Mantiloni, L., Rivalta, E., Anderson, K. R., Davis, T., Passarelli, L. (2024): Physics‐Based Forecasts of Eruptive Vent Locations at Calderas. - Journal of Geophysical Research: Solid Earth, 129, e2023JB028409.
https://doi.org/10.1029/2023JB028409


Zitierlink: https://gfzpublic.gfz-potsdam.de/pubman/item/item_5028103
Zusammenfassung
Constraining stresses in the Earth's crust in volcanic regions is critical for understanding many mechanical processes related to eruptive activity. Dike pathways, in particular, are shaped by the orientation of principal stress axes. Therefore, accurate models of dike trajectories and future vent locations rely on accurate estimates of stresses in the subsurface. This work presents a framework for probabilistic constraint of the stress state of calderas by combining three-dimensional physics-based dike pathway models with observed past vent locations using a Monte Carlo approach. The retrieved stress state is then used to produce probability maps of future vent opening across a caldera.
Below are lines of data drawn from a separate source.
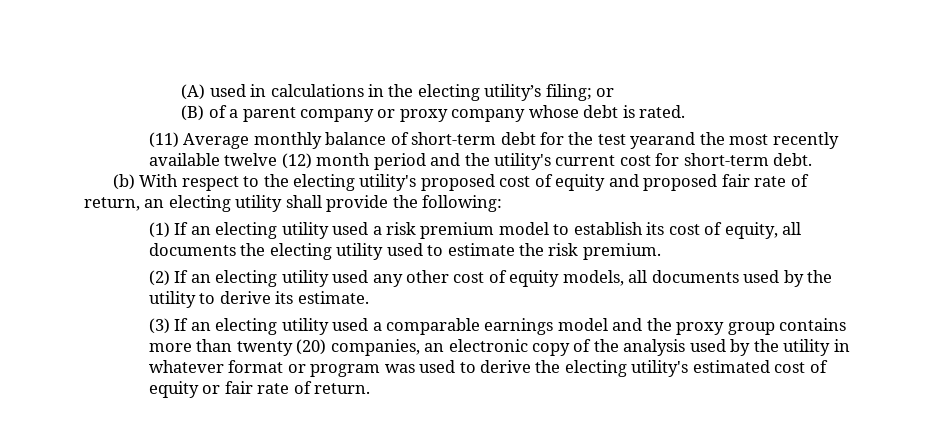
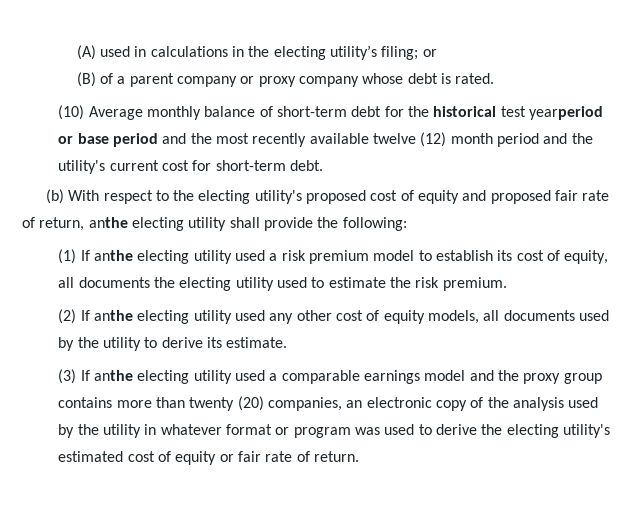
- (11) Average monthly balance of short-term debt for the test yearand the most recently available twelve (12) month period and the utility's current cost for short-term debt.
+ (10) Average monthly balance of short-term debt for the historical test yearperiod or base period and the most recently available twelve (12) month period and the utility's current cost for short-term debt.
- (b) With respect to the electing utility's proposed cost of equity and proposed fair rate of return, an electing utility shall provide the following:
+ (b) With respect to the electing utility's proposed cost of equity and proposed fair rate of return, anthe electing utility shall provide the following:
- (1) If an electing utility used a risk premium model to establish its cost of equity, all documents the electing utility used to estimate the risk premium.
+ (1) If anthe electing utility used a risk premium model to establish its cost of equity, all documents the electing utility used to estimate the risk premium.
- (2) If an electing utility used any other cost of equity models, all documents used by the utility to derive its estimate.
+ (2) If anthe electing utility used any other cost of equity models, all documents used by the utility to derive its estimate.
- (3) If an electing utility used a comparable earnings model and the proxy group contains more than twenty (20) companies, an electronic copy of the analysis used by the utility in whatever format or program was used to derive the electing utility's estimated cost of equity or fair rate of return.
+ (3) If anthe electing utility used a comparable earnings model and the proxy group contains more than twenty (20) companies, an electronic copy of the analysis used by the utility in whatever format or program was used to derive the electing utility's estimated cost of equity or fair rate of return.

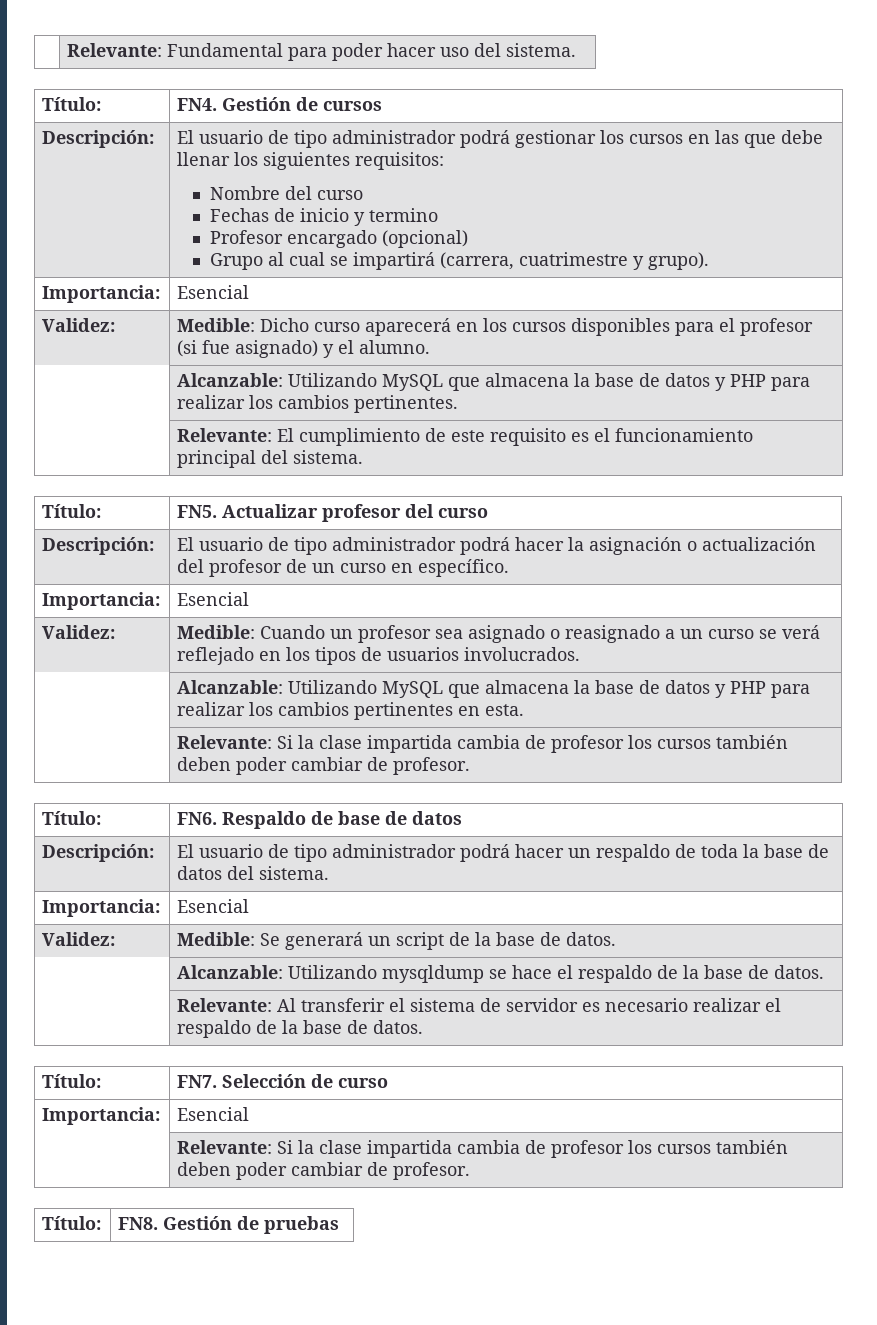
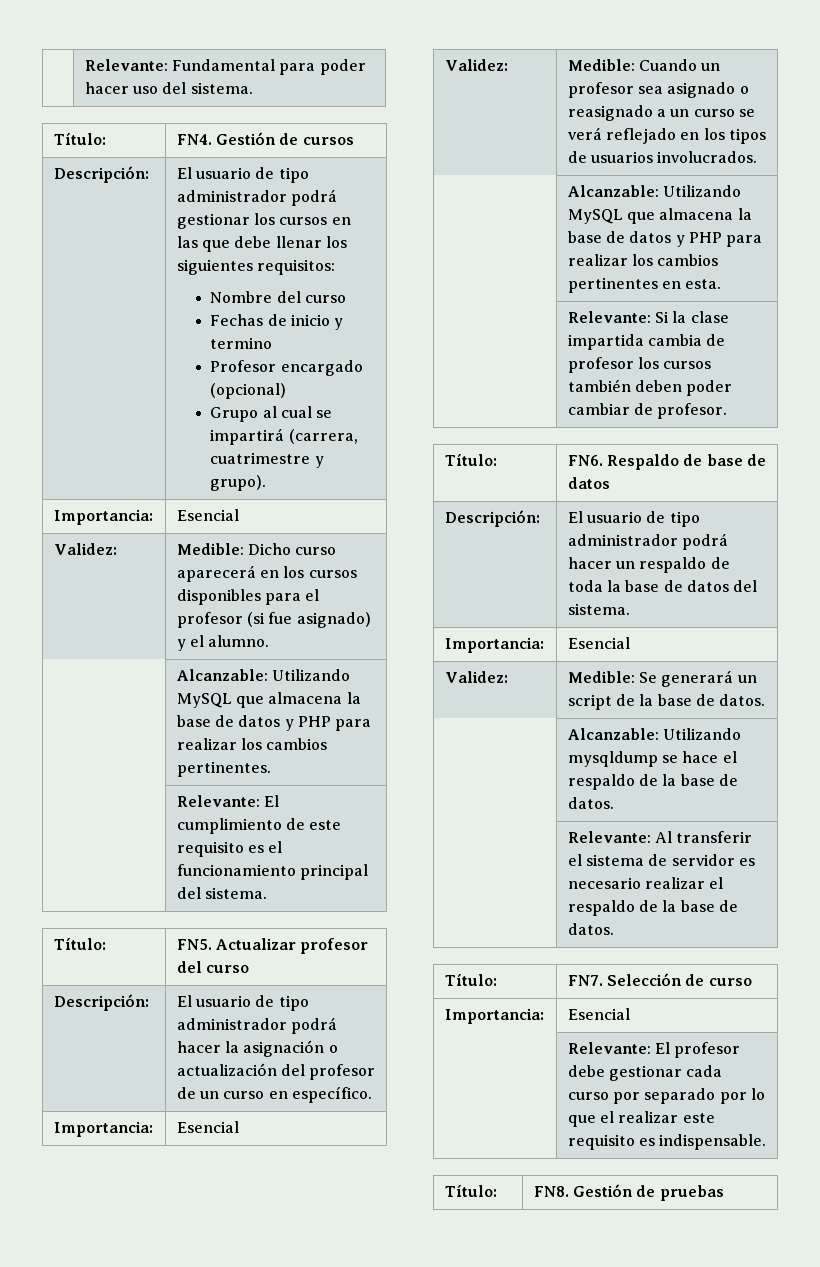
  Título: | FN7. Selección de curso
  Importancia: | Esencial
- | Relevante: Si la clase impartida cambia de profesor los cursos también deben poder cambiar de profesor.
+ | Relevante: El profesor debe gestionar cada curso por separado por lo que el realizar este requisito es indispensable.

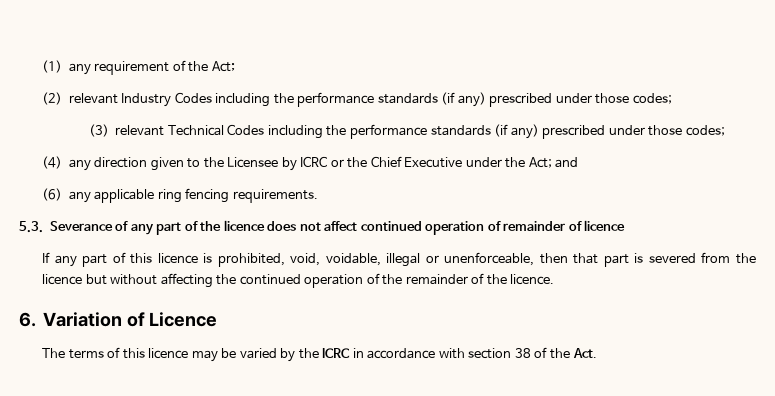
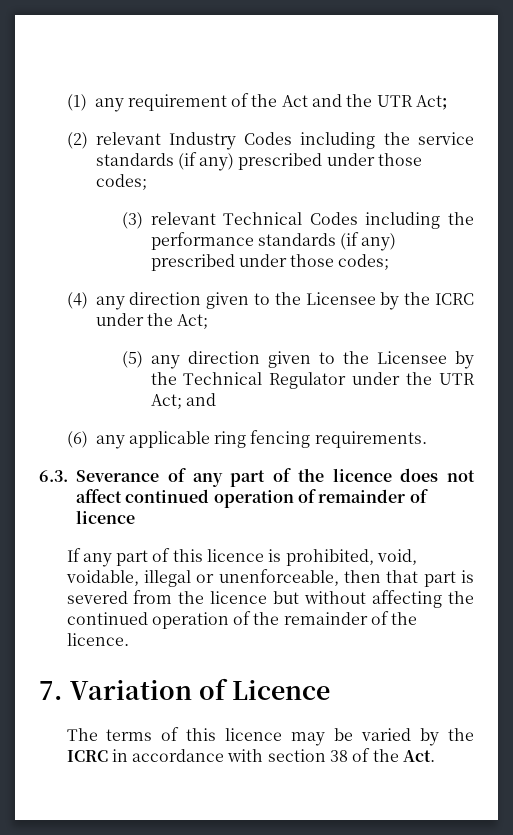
- (1) any requirement of the Act;
+ (1) any requirement of the Act and the UTR Act;
- (2) relevant Industry Codes including the performance standards (if any) prescribed under those codes;
+ (2) relevant Industry Codes including the service standards (if any) prescribed under those codes;
- (4) any direction given to the Licensee by ICRC or the Chief Executive under the Act; and
+ (4) any direction given to the Licensee by the ICRC under the Act;
+ (5) any direction given to the Licensee by the Technical Regulator under the UTR Act; and
- 5.3. Severance of any part of the licence does not affect continued operation of remainder of licence
+ 6.3. Severance of any part of the licence does not affect continued operation of remainder of licence
- 6. Variation of Licence
+ 7. Variation of Licence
We test our stress inversion and vent forecast approach on synthetic scenarios, and find it successful depending on the distribution of the available vents and the complexity of the volcano's structural history. We explore the potential and limitations of the approach, show how its performance is sensitive to the assumptions in the models and available prior information, and discuss how it may be applied to real calderas.